Lucas Reiner’s fascination with trees is surprising at first glance. Reiner is the quintessentially urban painter, print maker and photographer, dividing his time between Los Angeles and Berlin, who will speak in Parks Exhibition Center, on the Idyllwild Arts campus, at 2 p.m. Thursday, Dec. 13.

But a book about Reiner’s depictions of the trees of Los Angeles that compares him to the old monk poet Basho, who, it was said, would go into the mountains to pay tribute to specific trees, makes the point that the trees of cities may deserve our attention above all others.

The book is called “Lucas Reiner: Los Angeles Trees, 2001-2008.” It asks why artists took so long to address suffering city trees since Frederick Law Olmsted, the designer of New York’s Central Park, had commented on the savaging of urban trees as far back as 1870.   

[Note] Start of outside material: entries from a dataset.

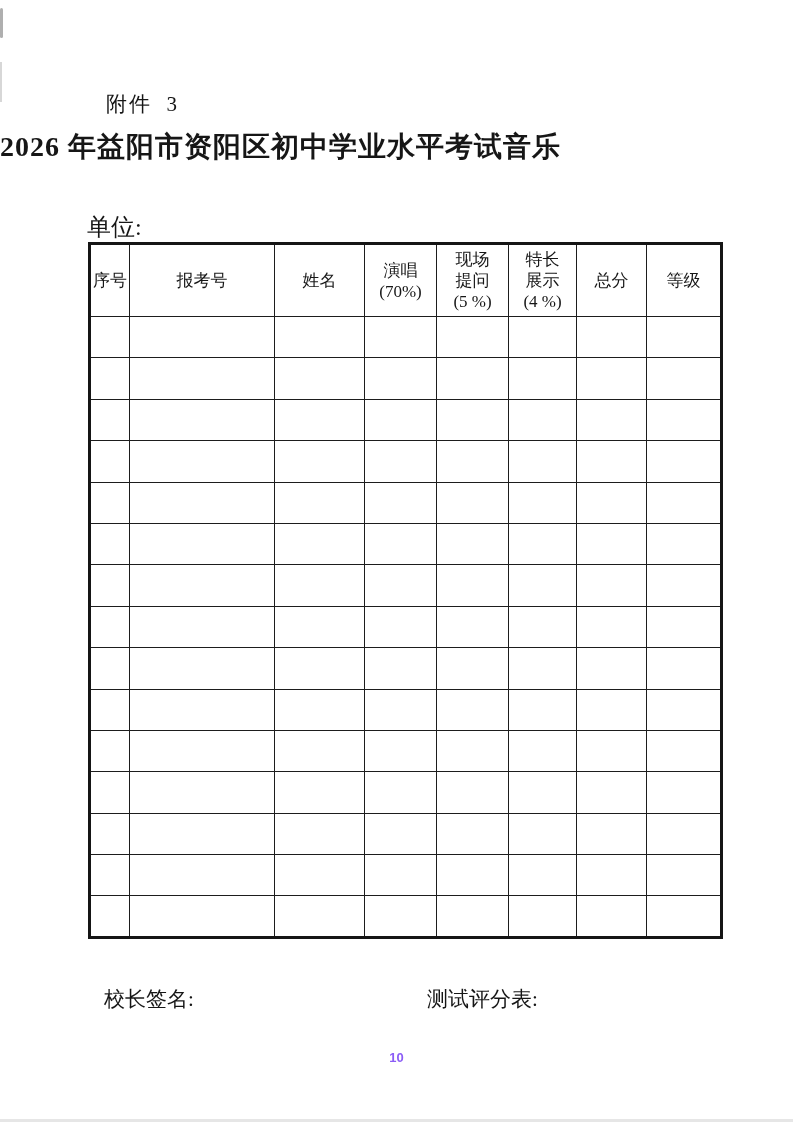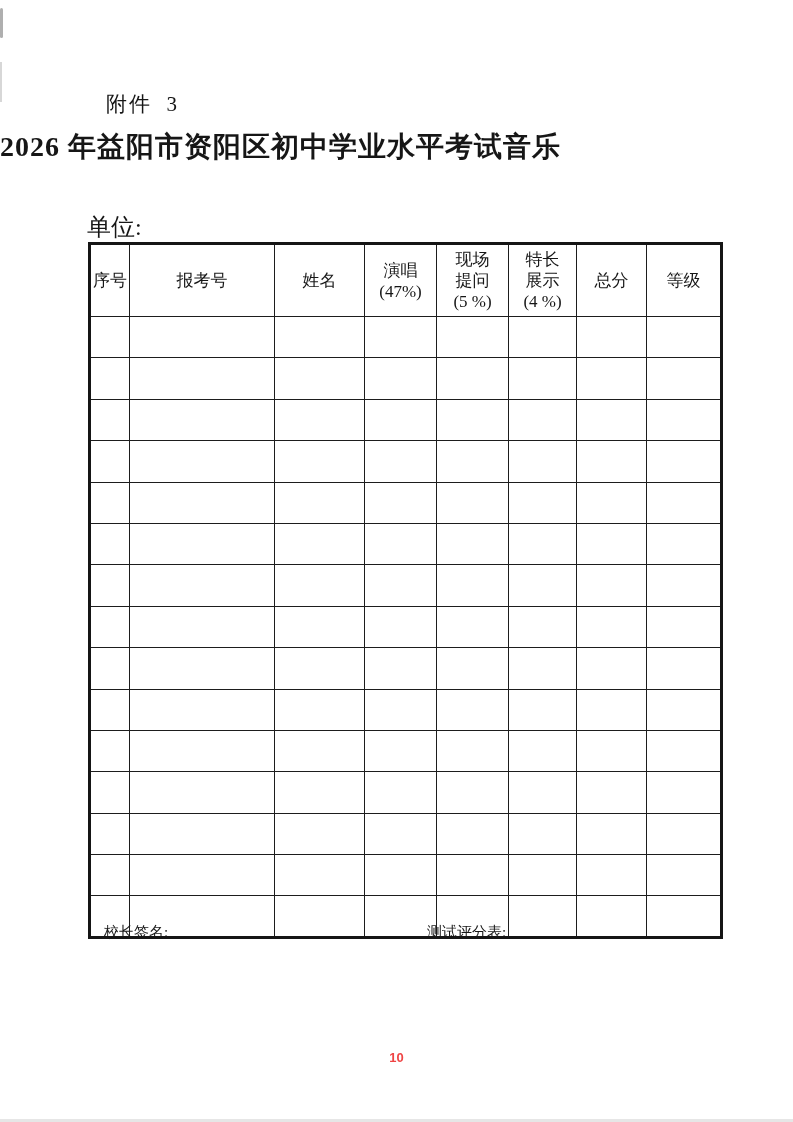"(47%)" div.hline { text: 47% -> 70% }
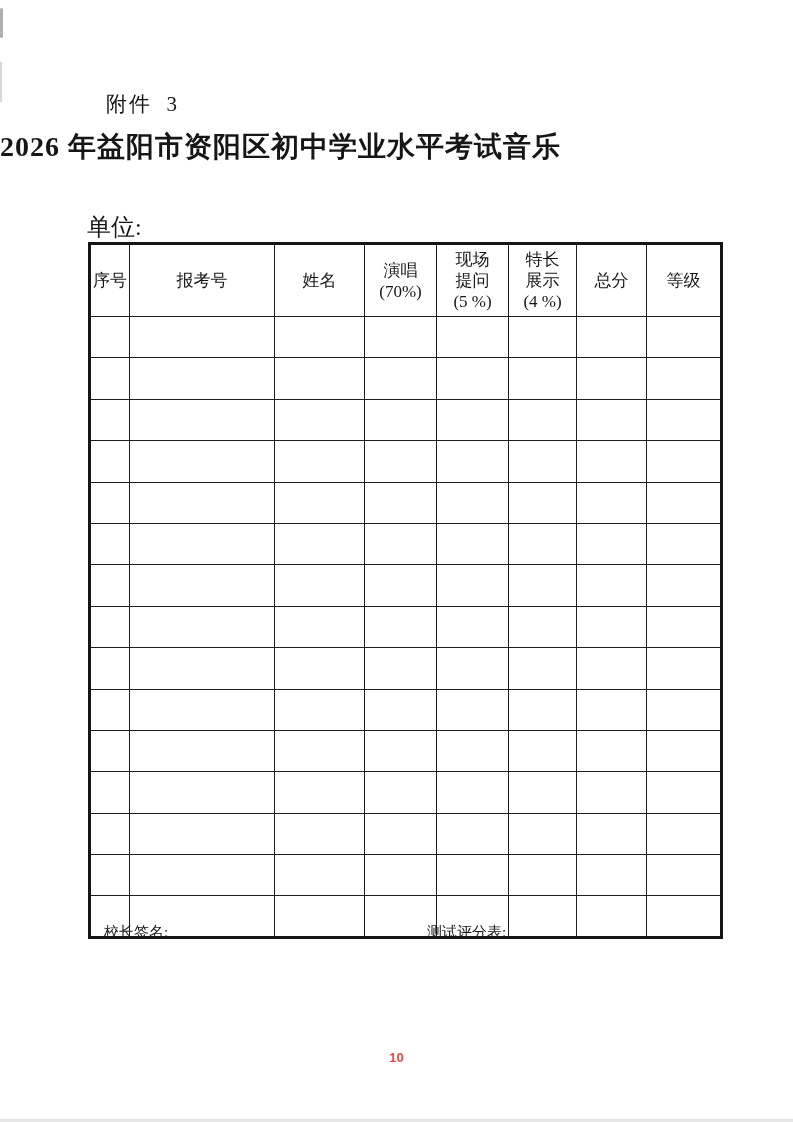"校长签名:" .signature { font-size: 15px -> 21px; top: 923px -> 985px }
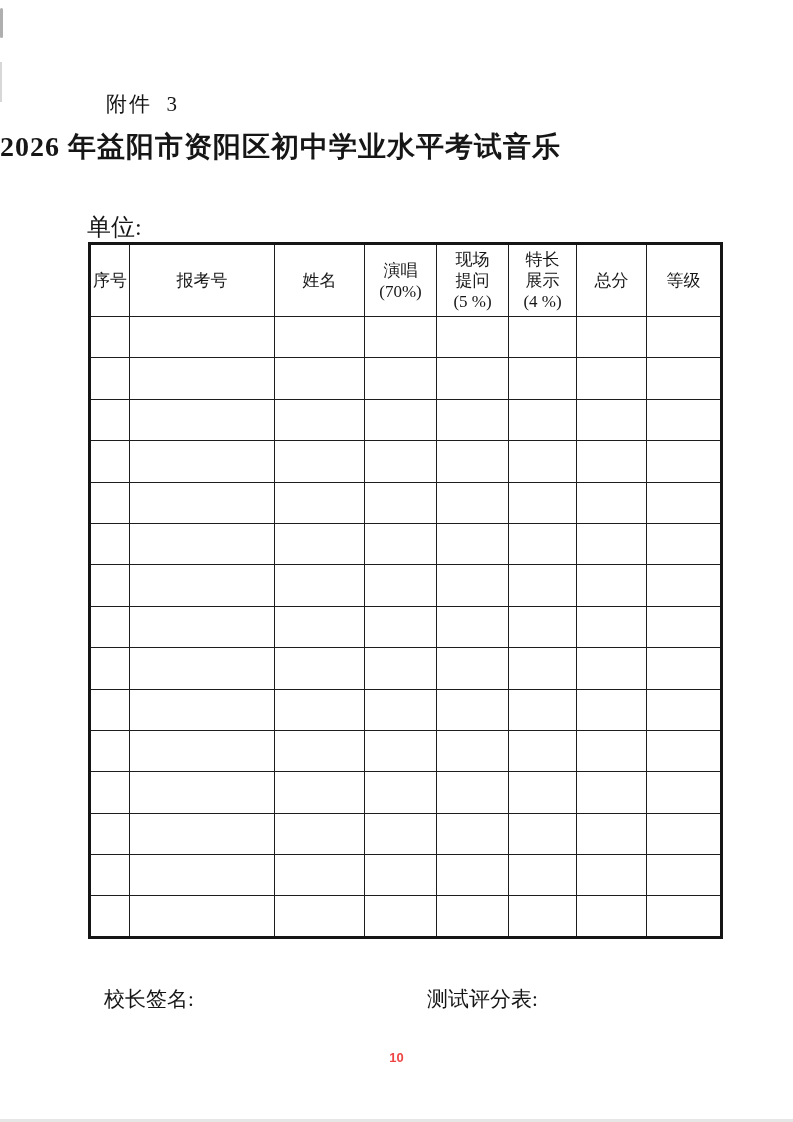"10" .page-number { color: #ef4444 -> #8b5cf6 }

It’s fortunate that Reiner, the son of Carl Reiner and the husband of actress Maud Winchester, has led the way in artistic representations of the devastation of city trees.

Yet that kind of leadership demands more than caring about trees, or Reiner would be an arborist rather than artist. The book about Reiner suggests that he explores not just “the phenomenology of the tree” but “the possibilities of painting,” and Art in America lauds his “controlled approach,” which “creates a template by which the world can be reduced to its juicy details” and be “filled with genuine feeling.”    

An artist who is passionate about trees and also about the details of the world that evoke profound feeling sounds ideal for Idyllwild Arts. He’ll be on its forested campus this week, talking about how the world evokes profound feeling in all of us and about the importance of a creative response.     

The event is free and open to the public. Space is limited.